The professional jealousies, the undercurrent of which appear to be to try to prevent having an SME consult a solicitor who is not an IP specialist mean that the IPO is actually unwittingly adding to the confused landscape that SMEs are complaining about. For example, a lot of detail is given as to the skills of each type of professional and the IPO website currently actually recommends that SMEs consult a member of ITMA or CIPA by saying that these are especially useful to consult.
I am actually surprised that the Law Society and SRA are not making it part of the core skills of solicitors to register trade marks, given how ubiquitous names are in business. However, in the meantime, any solicitor who wants to register trade marks will need to seek the additional knowledge they need. As someone who has engaged in both the transfer of land and the registration of trade marks, I can confidently say that any solicitor is capable of undertaking trade mark registration work, if they are prepared to devote a couple of years to acquiring the necessary skills.
Involve solicitors in raising awareness of IP
In my opinion if solicitors were involved in raising awareness of IP this would make the task of the IPO a lot easier.

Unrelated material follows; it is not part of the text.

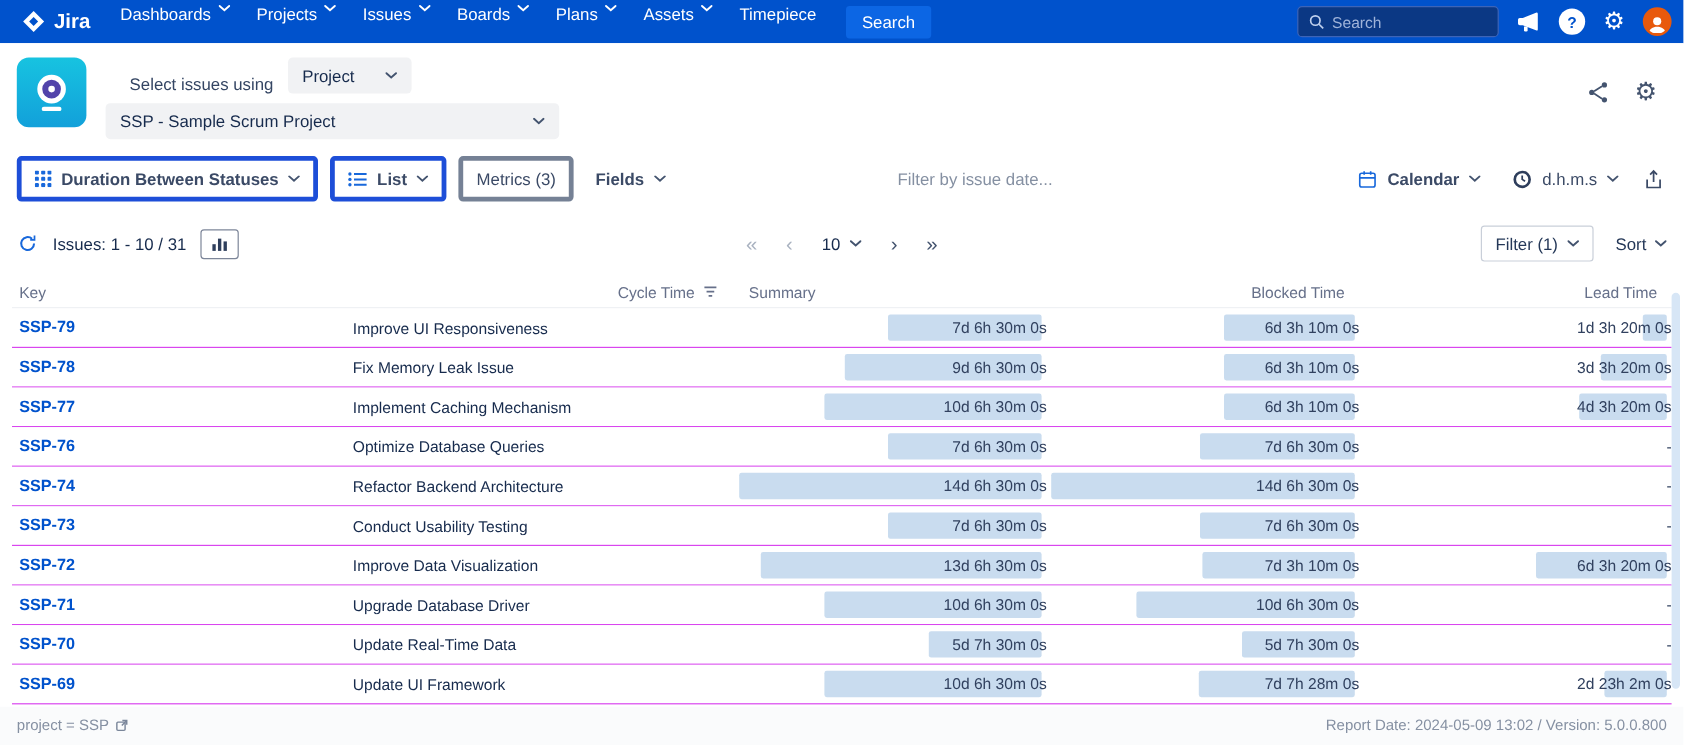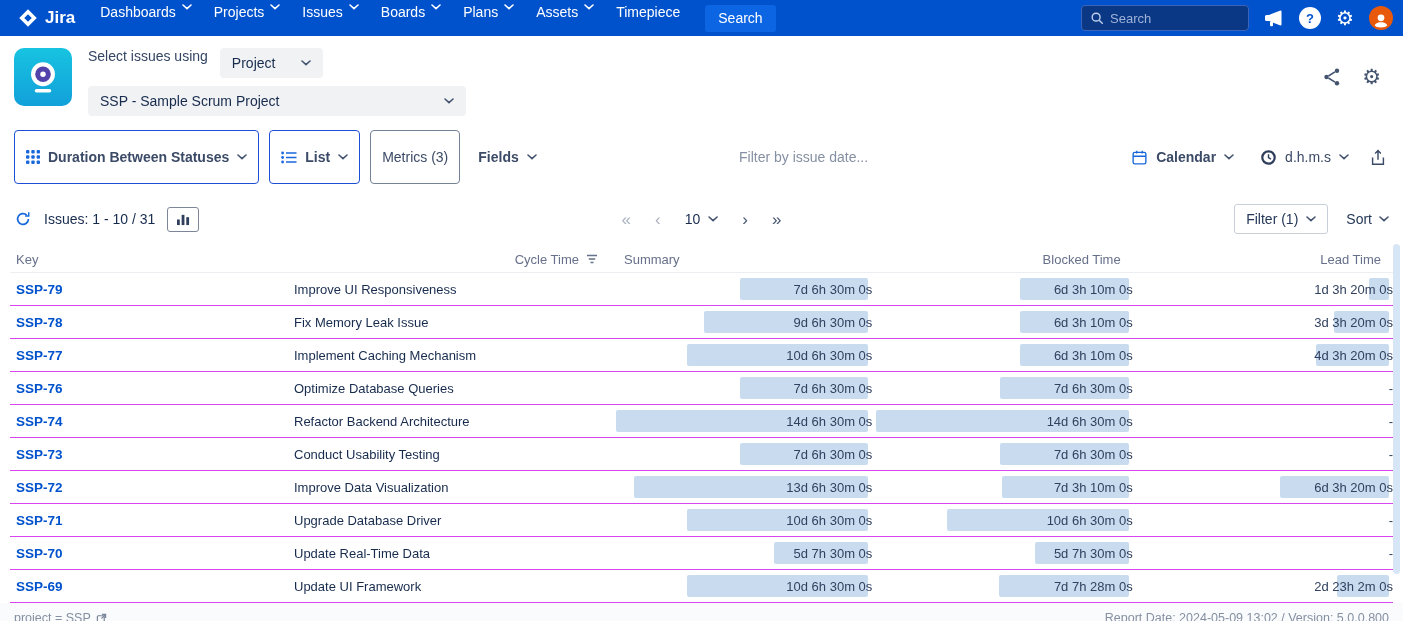"Select issues using" .sel-row { align-items: flex-start -> flex-end; margin-left: none -> 20px }
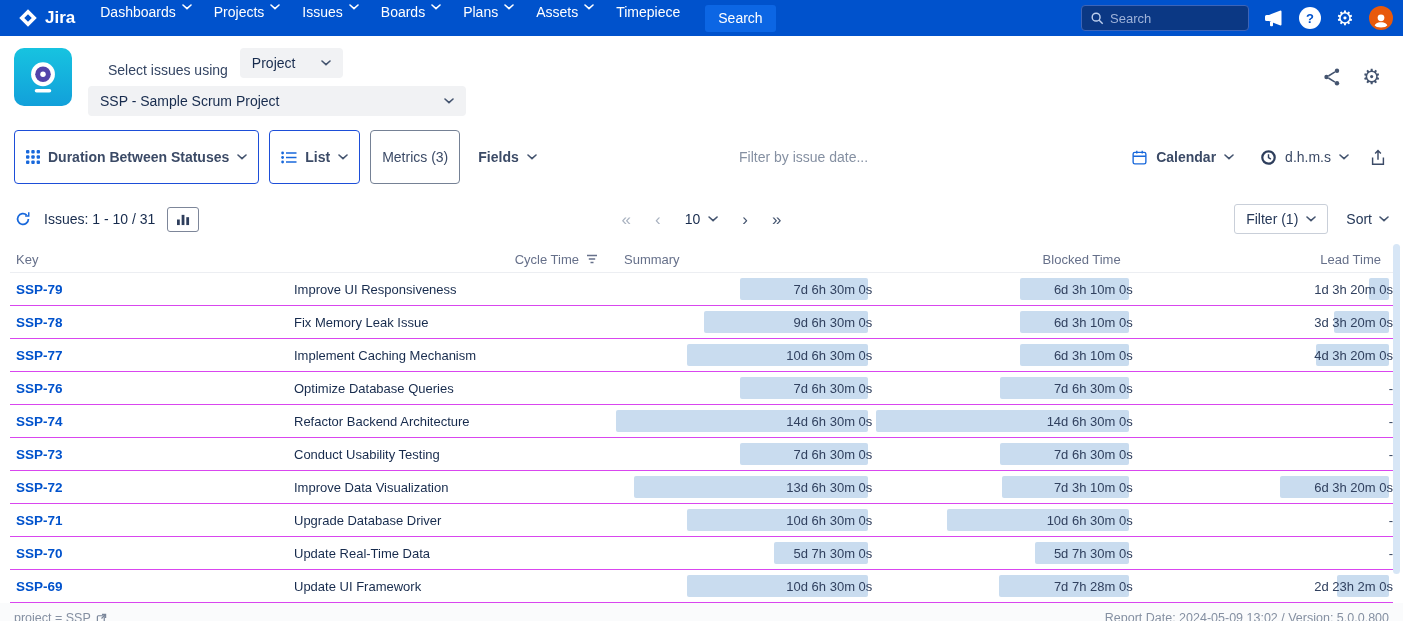"Duration Between Statuses" .tbtn { border: 1px solid #1d4ed8 -> 4px solid #1d4ed8; padding: 18px 11px -> 7px 11px }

SMEs are likely to visit a solicitor’s office for drawing up wills, buying and selling property, divorce and other reasons. Therefore, if basic knowledge of IP were disseminated to solicitors, then it would more quickly spread to SMEs. Recently, a new client came to us who had accidentally discovered our website when doing a Google search for property solicitors. The business has been up and running successfully for 6 years, without knowing about IP because being an online business, its IP is mainly in its name and online web properties – its brand effectively. Such businesses will not relate to an IP awareness raising that focuses on patents and the creative sector.
The current confusing landscape means that all sorts of unregulated individuals of dubious quality are taking advantage of SMEs who have potential IP to protect. It is perfectly possible for the legal profession to offer SMEs the type of advice they need. I know this, because we are doing it.